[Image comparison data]
┌──

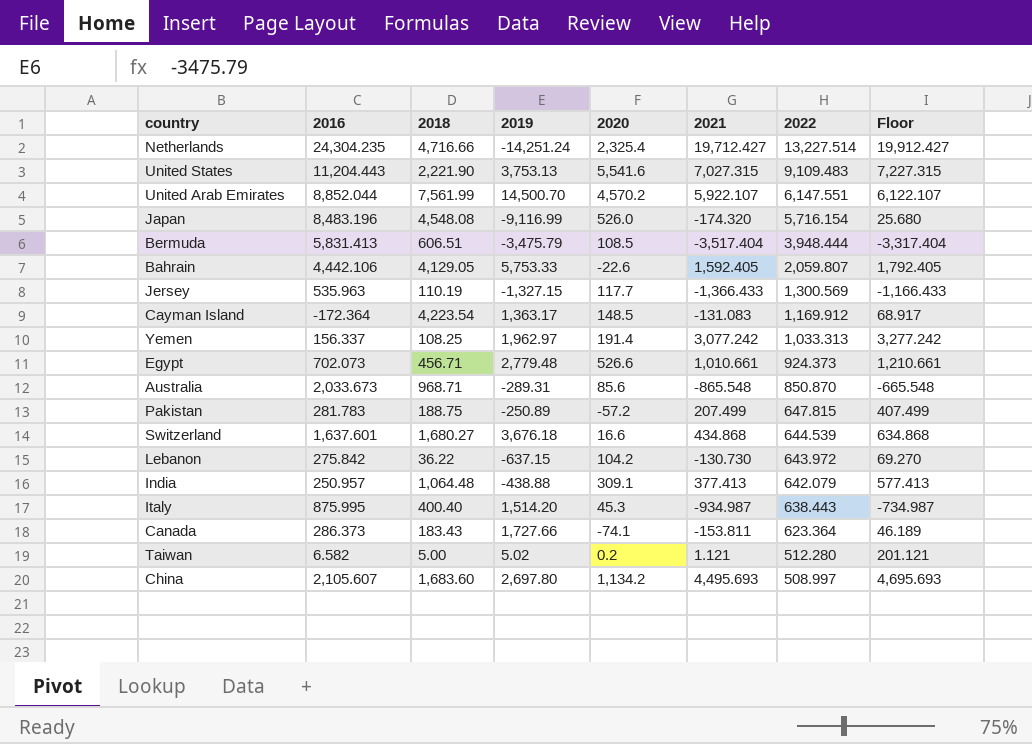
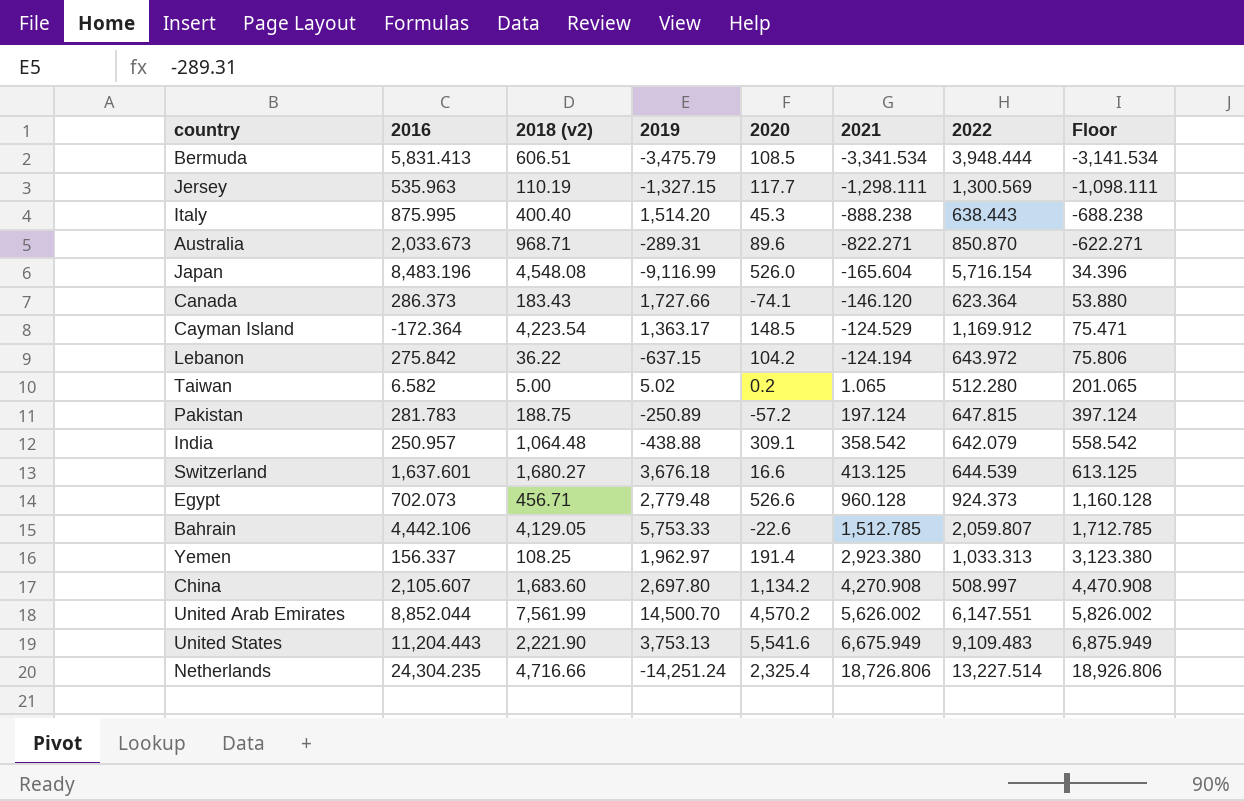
row order: 2022 descending -> 2021 ascending
column name: 2018 -> 2018 (v2)
Bermuda | 2021: -3,517.404 -> -3,341.534
Bermuda | Floor: -3,317.404 -> -3,141.534
Jersey | 2021: -1,366.433 -> -1,298.111
Jersey | Floor: -1,166.433 -> -1,098.111
Italy | 2021: -934.987 -> -888.238
Italy | Floor: -734.987 -> -688.238
Australia | 2020: 85.6 -> 89.6
Australia | 2021: -865.548 -> -822.271
Australia | Floor: -665.548 -> -622.271
Japan | 2021: -174.320 -> -165.604
Japan | Floor: 25.680 -> 34.396
Canada | 2021: -153.811 -> -146.120
Canada | Floor: 46.189 -> 53.880
Cayman Island | 2021: -131.083 -> -124.529
Cayman Island | Floor: 68.917 -> 75.471
Lebanon | 2021: -130.730 -> -124.194
Lebanon | Floor: 69.270 -> 75.806
Taiwan | 2021: 1.121 -> 1.065
Taiwan | Floor: 201.121 -> 201.065
Pakistan | 2021: 207.499 -> 197.124
Pakistan | Floor: 407.499 -> 397.124
India | 2021: 377.413 -> 358.542
India | Floor: 577.413 -> 558.542
Switzerland | 2021: 434.868 -> 413.125
Switzerland | Floor: 634.868 -> 613.125
Egypt | 2021: 1,010.661 -> 960.128
Egypt | Floor: 1,210.661 -> 1,160.128
Bahrain | 2021: 1,592.405 -> 1,512.785
Bahrain | Floor: 1,792.405 -> 1,712.785
Yemen | 2021: 3,077.242 -> 2,923.380
Yemen | Floor: 3,277.242 -> 3,123.380
China | 2021: 4,495.693 -> 4,270.908
China | Floor: 4,695.693 -> 4,470.908
United Arab Emirates | 2021: 5,922.107 -> 5,626.002
United Arab Emirates | Floor: 6,122.107 -> 5,826.002
United States | 2021: 7,027.315 -> 6,675.949
United States | Floor: 7,227.315 -> 6,875.949
Netherlands | 2021: 19,712.427 -> 18,726.806
Netherlands | Floor: 19,912.427 -> 18,926.806

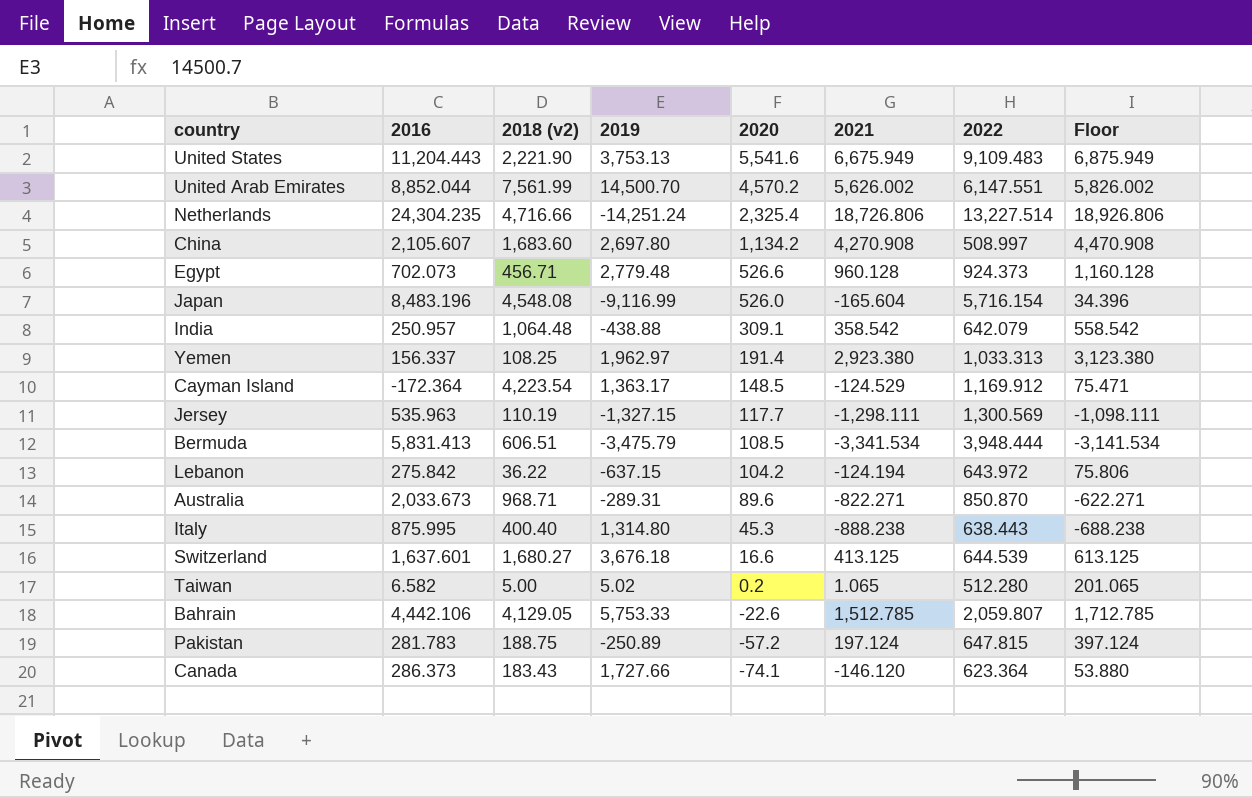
row order: 2021 ascending -> 2020 descending
Italy | 2019: 1,514.20 -> 1,314.80

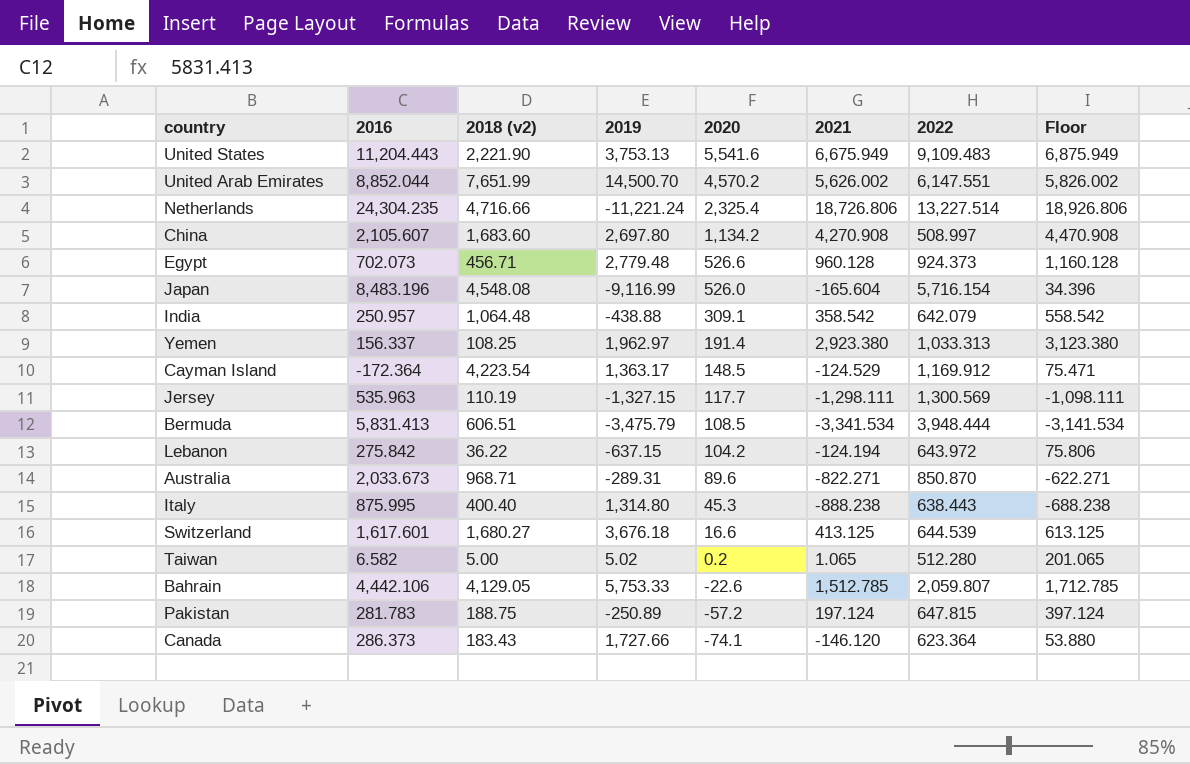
United Arab Emirates | 2018 (v2): 7,561.99 -> 7,651.99
Netherlands | 2019: -14,251.24 -> -11,221.24
Switzerland | 2016: 1,637.601 -> 1,617.601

└──

--- Task to complete ---
Please say how many lines in the records above contain the word "Island", giving the number alone.

--- Result below ---
2